1

I want something like [A-z] that counts for all alphabetic characters plus stuff like ö, ä, ü etc.

If i do [A-ü] i get probably all special characters used by latin languages but it also allows other stuff like ¿¿]|{}[¢§øæ¬°µ©¥

Example: https://regex101.com/r/tN9gA5/2

Edit: I need this in python2.

yamm
  • 1,523
  • 1
  • 15
  • 25

2 Answers2

4

Depending on what regular expression engine you are using, you could use the ^\p{L}+$ regular expression. The \p{L} denotes a unicode letter:

In addition to complications, Unicode also brings new possibilities. One is that each Unicode character belongs to a certain category. You can match a single character belonging to the "letter" category with \p{L}

Source

This example should illustrate what I am saying. It seems that the regex engine on Regex101 does support this, you just need to select PCRE (PHP) fromo the top left.

npinti
  • 51,780
  • 5
  • 72
  • 96
  • this is probably the best idea but i am using python and the standard regex library does not support this. – yamm Apr 08 '15 at 09:04
1

When you use [A-z], you are not only capturing letters from "A" to "z", you also capture some more non-letter characters: [ \ ] ^ _ `.

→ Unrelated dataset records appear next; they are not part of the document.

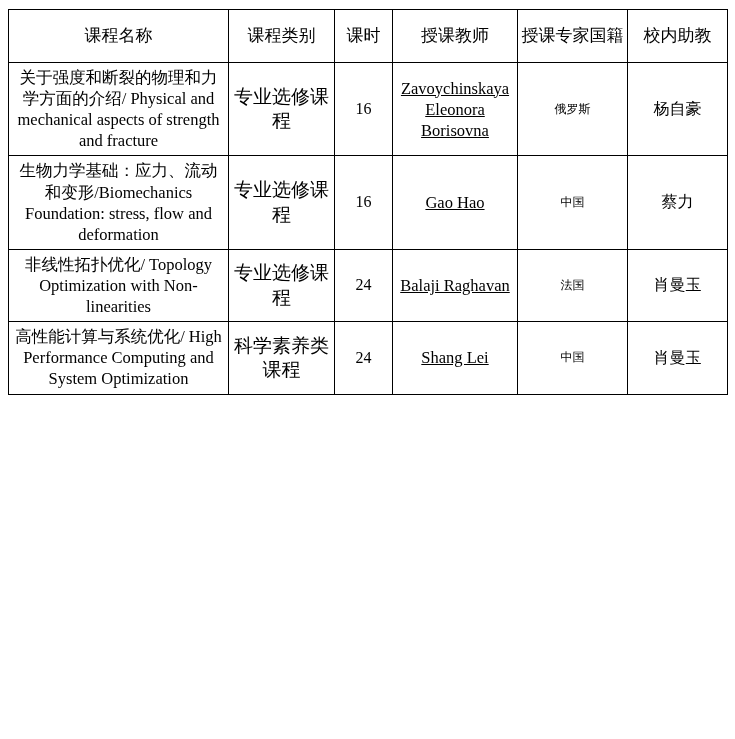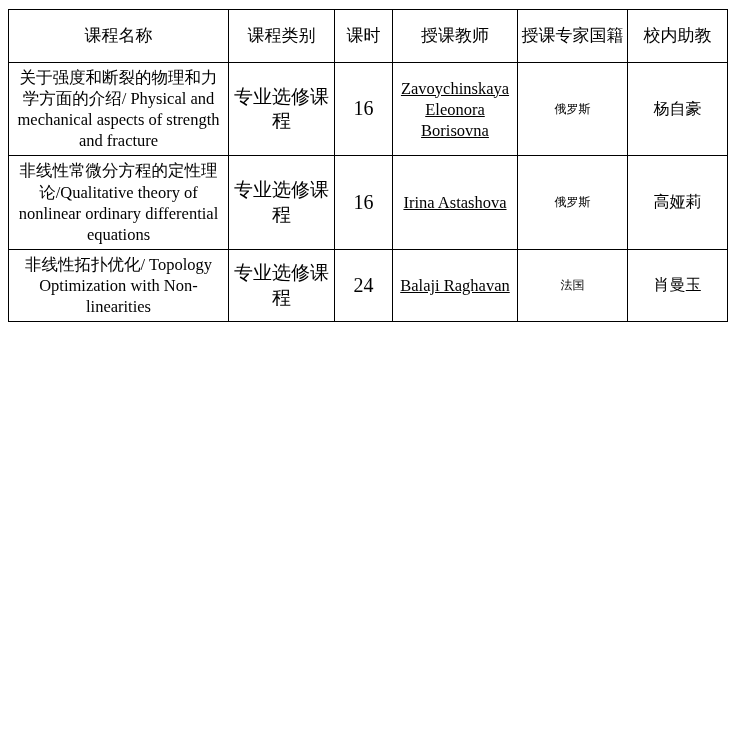--- a/index.html
+++ b/index.html
@@ -56,7 +56,7 @@
     margin-top: 22px;
   }
   td.c-hours {
-    font-size: 20px;
+    font-size: 16px;
     margin-top: 11px;
   }
   td.c-teacher {

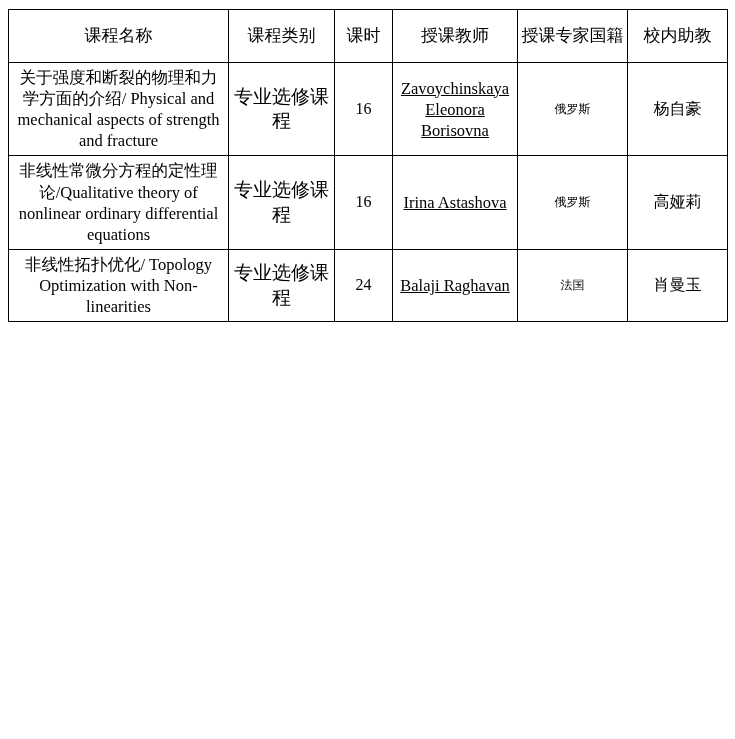--- a/index.html
+++ b/index.html
@@ -115,6 +115,14 @@
         <td class="c-assistant va-bottom">杨自豪</td>
       </tr>
       <tr>
+        <td class="c-name va-middle">生物力学基础：应力、流动和变形/Biomechanics Foundation: stress, flow and deformation</td>
+        <td class="c-category va-bottom">专业选修课程</td>
+        <td class="c-hours va-bottom">16</td>
+        <td class="c-teacher va-bottom">Gao Hao</td>
+        <td class="c-country va-bottom">中国</td>
+        <td class="c-assistant va-bottom">蔡力</td>
+      </tr>
+      <tr>
         <td class="c-name va-middle">非线性常微分方程的定性理论/Qualitative theory of nonlinear ordinary differential equations</td>
         <td class="c-category va-bottom">专业选修课程</td>
         <td class="c-hours va-bottom">16</td>

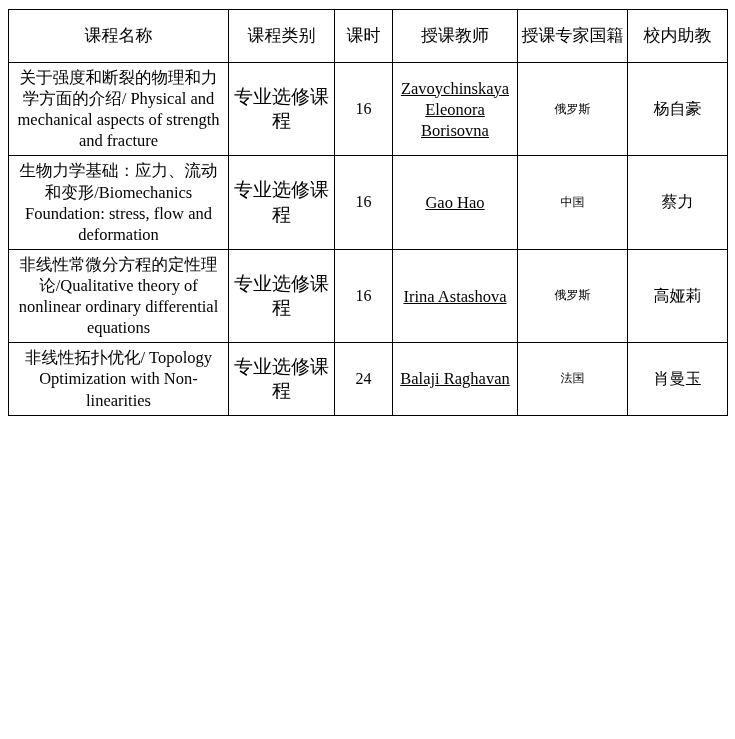--- a/index.html
+++ b/index.html
@@ -123,14 +123,6 @@
         <td class="c-assistant va-bottom">蔡力</td>
       </tr>
       <tr>
-        <td class="c-name va-middle">非线性常微分方程的定性理论/Qualitative theory of nonlinear ordinary differential equations</td>
-        <td class="c-category va-bottom">专业选修课程</td>
-        <td class="c-hours va-bottom">16</td>
-        <td class="c-teacher va-bottom">Irina Astashova</td>
-        <td class="c-country va-bottom">俄罗斯</td>
-        <td class="c-assistant va-bottom">高娅莉</td>
-      </tr>
-      <tr>
         <td class="c-name va-middle">非线性拓扑优化/ Topology Optimization with Non-linearities</td>
         <td class="c-category va-bottom">专业选修课程</td>
         <td class="c-hours va-bottom">24</td>

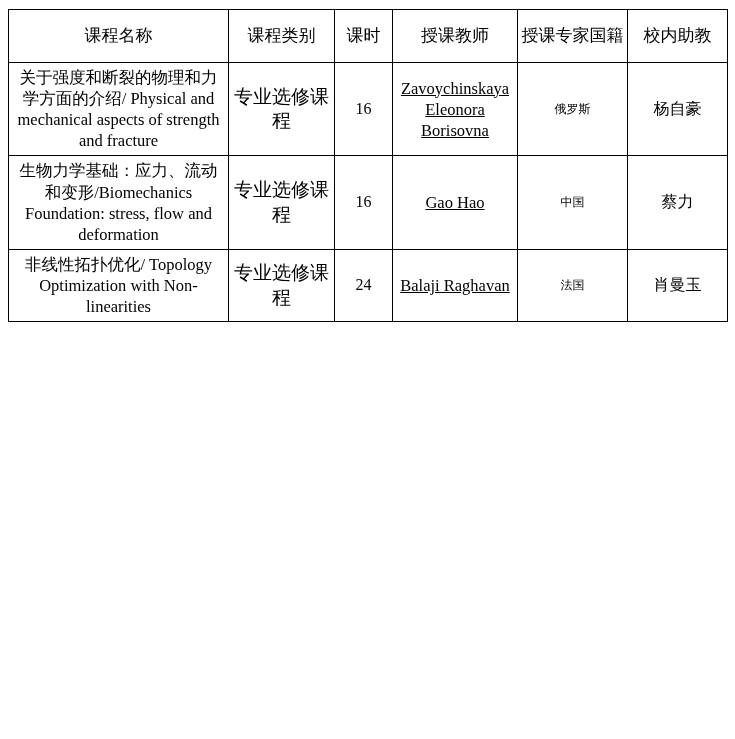--- a/index.html
+++ b/index.html
@@ -130,6 +130,14 @@
         <td class="c-country va-bottom">法国</td>
         <td class="c-assistant va-bottom">肖曼玉</td>
       </tr>
+      <tr>
+        <td class="c-name va-middle">高性能计算与系统优化/ High Performance Computing and System Optimization</td>
+        <td class="c-category va-middle">科学素养类课程</td>
+        <td class="c-hours va-bottom">24</td>
+        <td class="c-teacher va-bottom">Shang Lei</td>
+        <td class="c-country va-bottom">中国</td>
+        <td class="c-assistant va-bottom">肖曼玉</td>
+      </tr>
     </tbody>
   </table>
 </div>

In Python, you can use [^\W\d_] with re.U option to match Unicode characters (see this post).

Here is a sample based on your input string.

Python example:

import re
r = re.search(
    r'(?P<unicode_word>[^\W\d_]*)',
    u'TestöäüéàèÉÀÈéàè',
    re.U
)

print r.group('unicode_word')
>>> TestöäüéàèÉÀÈéàè
Community
  • 1
  • 1
Wiktor Stribiżew
  • 607,720
  • 39
  • 448
  • 563